Exposed by his son, a man fights COVID-19 in a Florida hospital

MIAMI (AP) – For weeks, Michelle Zymet pleaded with her stepson to avoid dating friends and to always wear a mask.

“It just isn’t the time,” says the Florida woman who told her, begging her to think about her father, who is at increased risk for serious COVID-19 disease because he is overweight and diabetic.

One afternoon in early June, the young man went out against his wishes, met friends, and took off his mask while eating and drinking. Days later, he felt cold symptoms and a friend at the meeting told him that he had tested positive for the new coronavirus.. By then, she had already settled in the young man’s house.

The man’s father, John Place, 42, now battles the virus in an intensive care unit at a hospital.

The disease spread among members of the Plantation, Florida family, highlights the result feared by authorities who feared that the recent surge in cases involving younger Floridians would spread to older and more vulnerable people.

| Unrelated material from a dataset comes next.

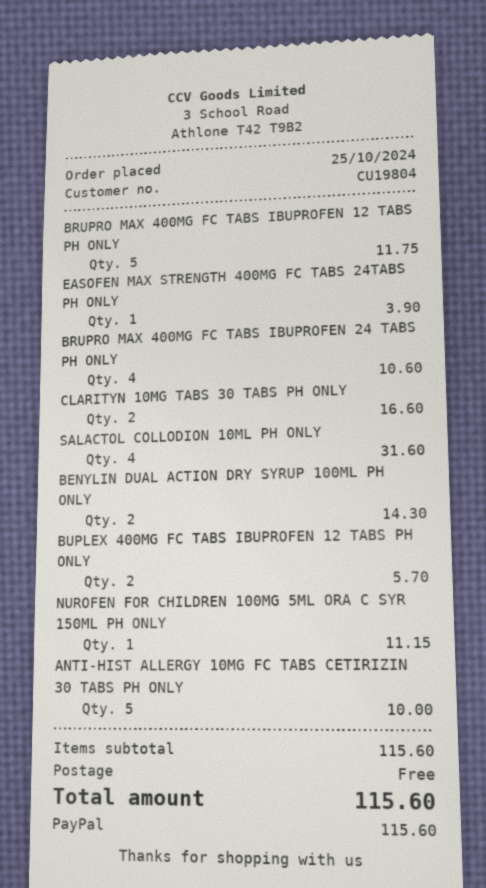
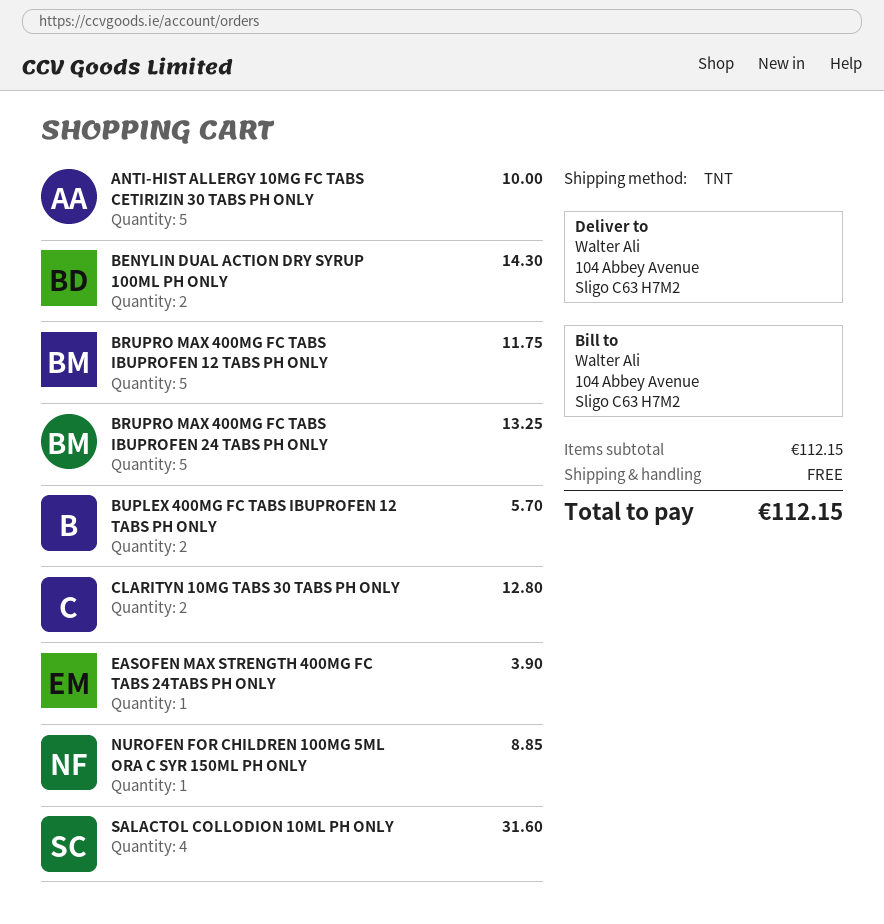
BRUPRO MAX 400MG FC TABS IBUPROFEN 24 TABS PH ONLY: 4 for 10.60 -> 5 for 13.25
CLARITYN 10MG TABS 30 TABS PH ONLY: 2 for 16.60 -> 2 for 12.80
NUROFEN FOR CHILDREN 100MG 5ML ORA C SYR 150ML PH ONLY: 1 for 11.15 -> 1 for 8.85
subtotal: 115.60 -> 112.15
total: 115.60 -> 112.15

“They don’t necessarily listen. It could be peer pressure, “said Zymet, 42.” Maybe they think, ‘None of us is sick. We are fine.’ They don’t understand that many of us are asymptomatic and positive carriers of the virus. “

The young man, who did not want to speak to the media, had told his father and stepmother that he initially thought he had a common cold and took over-the-counter medications. When he learned that his friend tested positive for the new coronavirus, he still didn’t think he had it.

But family members began to get sick one by one, starting with their 14-year-old brother, who is also overweight and had wheezing, coughing, and lethargy.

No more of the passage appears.